# Supplied entries:
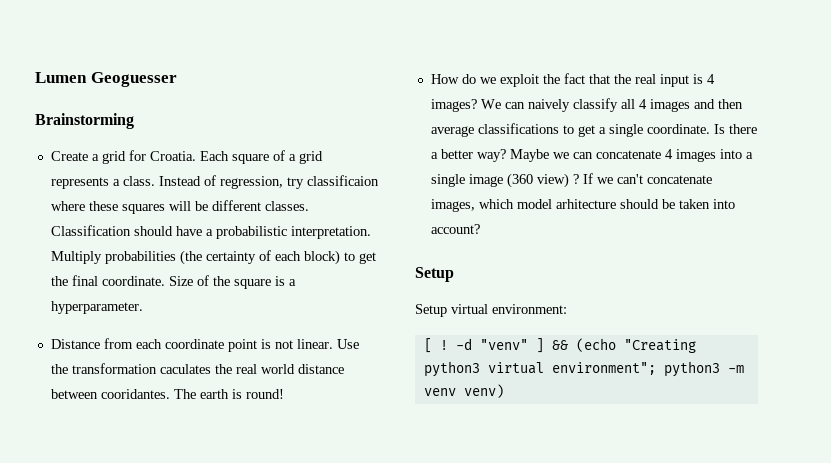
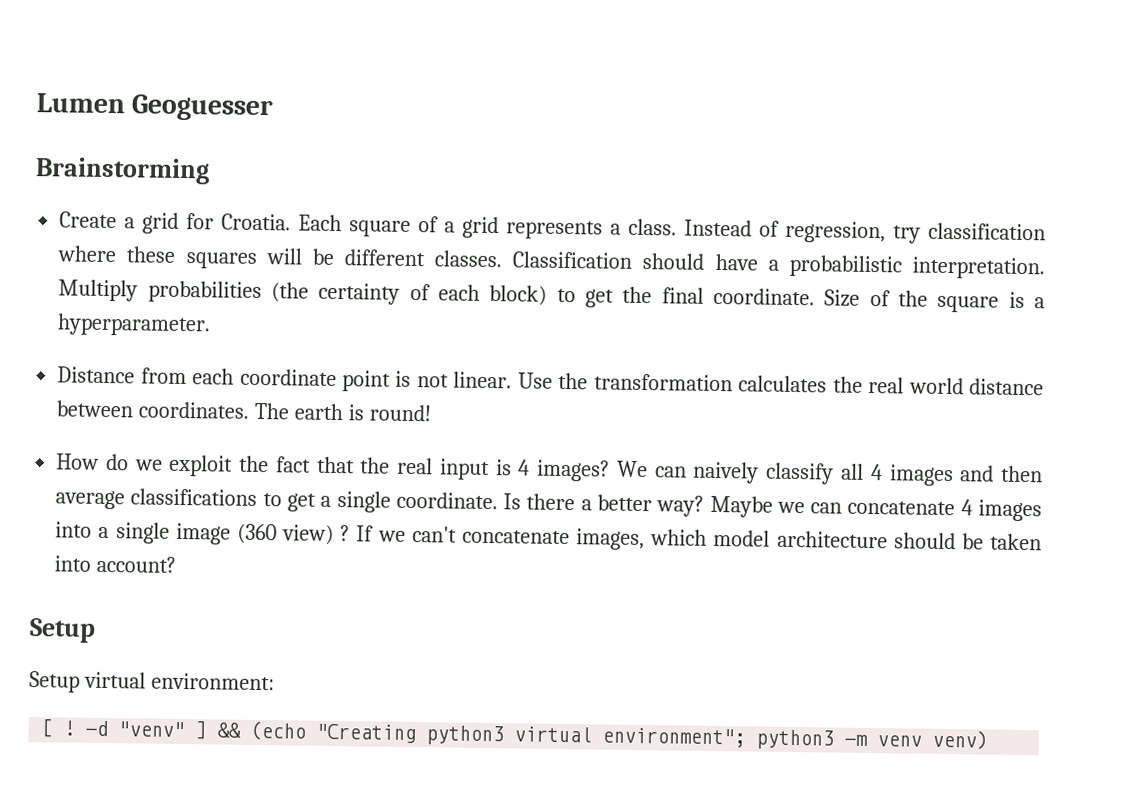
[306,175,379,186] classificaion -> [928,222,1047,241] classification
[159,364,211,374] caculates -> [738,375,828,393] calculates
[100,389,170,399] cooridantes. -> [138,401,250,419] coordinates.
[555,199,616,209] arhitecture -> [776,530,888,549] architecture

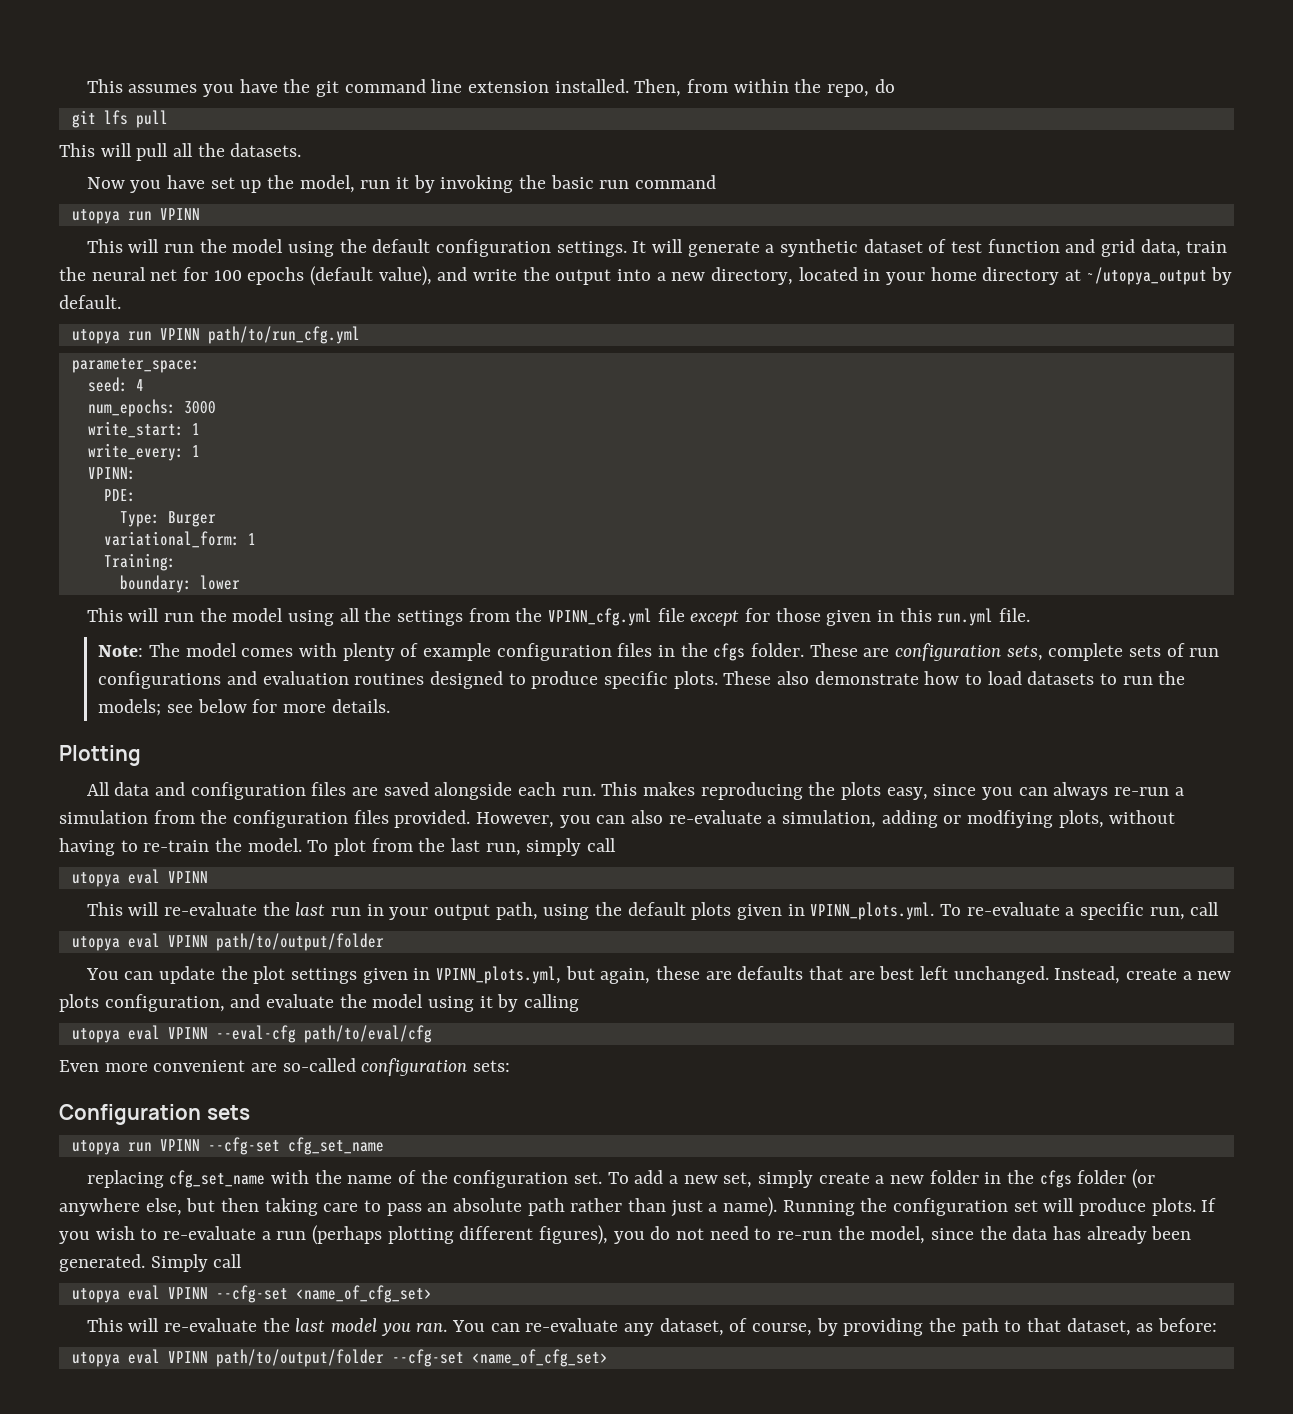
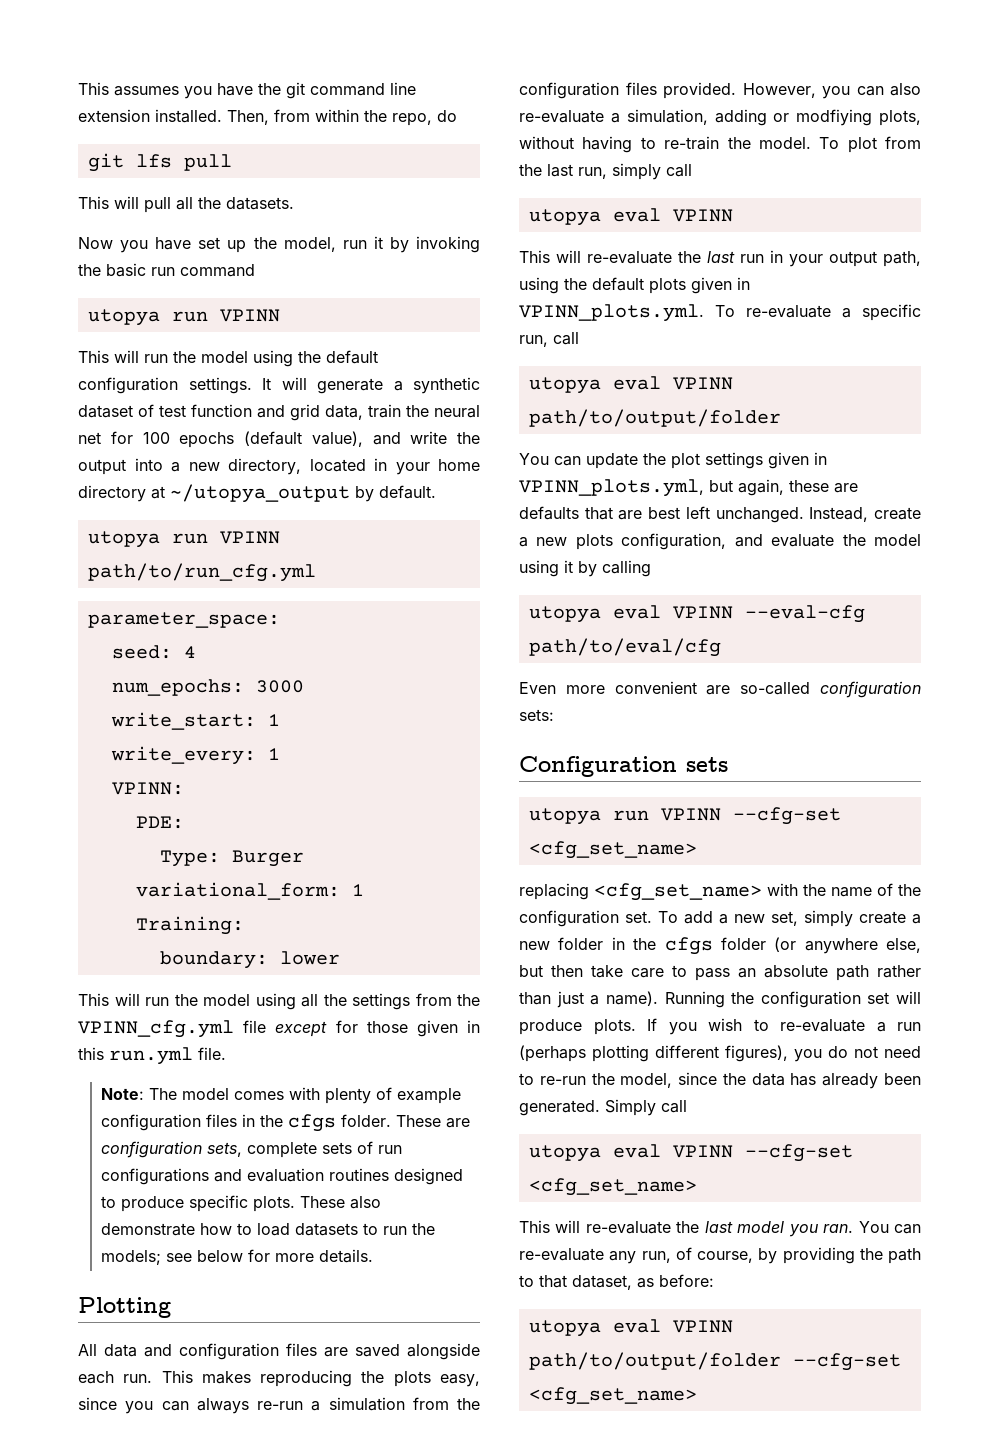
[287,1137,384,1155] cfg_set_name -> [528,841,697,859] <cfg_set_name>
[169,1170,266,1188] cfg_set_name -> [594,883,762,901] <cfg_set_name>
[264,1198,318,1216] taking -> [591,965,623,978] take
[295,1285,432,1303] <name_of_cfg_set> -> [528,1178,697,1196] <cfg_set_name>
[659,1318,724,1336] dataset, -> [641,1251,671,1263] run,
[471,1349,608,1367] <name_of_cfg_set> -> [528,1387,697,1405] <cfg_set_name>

# Task details:
When you reproduce the material, keep every word exact and leave each picture out.

# Expected answer:
[306,175,379,186] classificaion -> [928,222,1047,241] classification
[159,364,211,374] caculates -> [738,375,828,393] calculates
[100,389,170,399] cooridantes. -> [138,401,250,419] coordinates.
[555,199,616,209] arhitecture -> [776,530,888,549] architecture

[287,1137,384,1155] cfg_set_name -> [528,841,697,859] <cfg_set_name>
[169,1170,266,1188] cfg_set_name -> [594,883,762,901] <cfg_set_name>
[264,1198,318,1216] taking -> [591,965,623,978] take
[295,1285,432,1303] <name_of_cfg_set> -> [528,1178,697,1196] <cfg_set_name>
[659,1318,724,1336] dataset, -> [641,1251,671,1263] run,
[471,1349,608,1367] <name_of_cfg_set> -> [528,1387,697,1405] <cfg_set_name>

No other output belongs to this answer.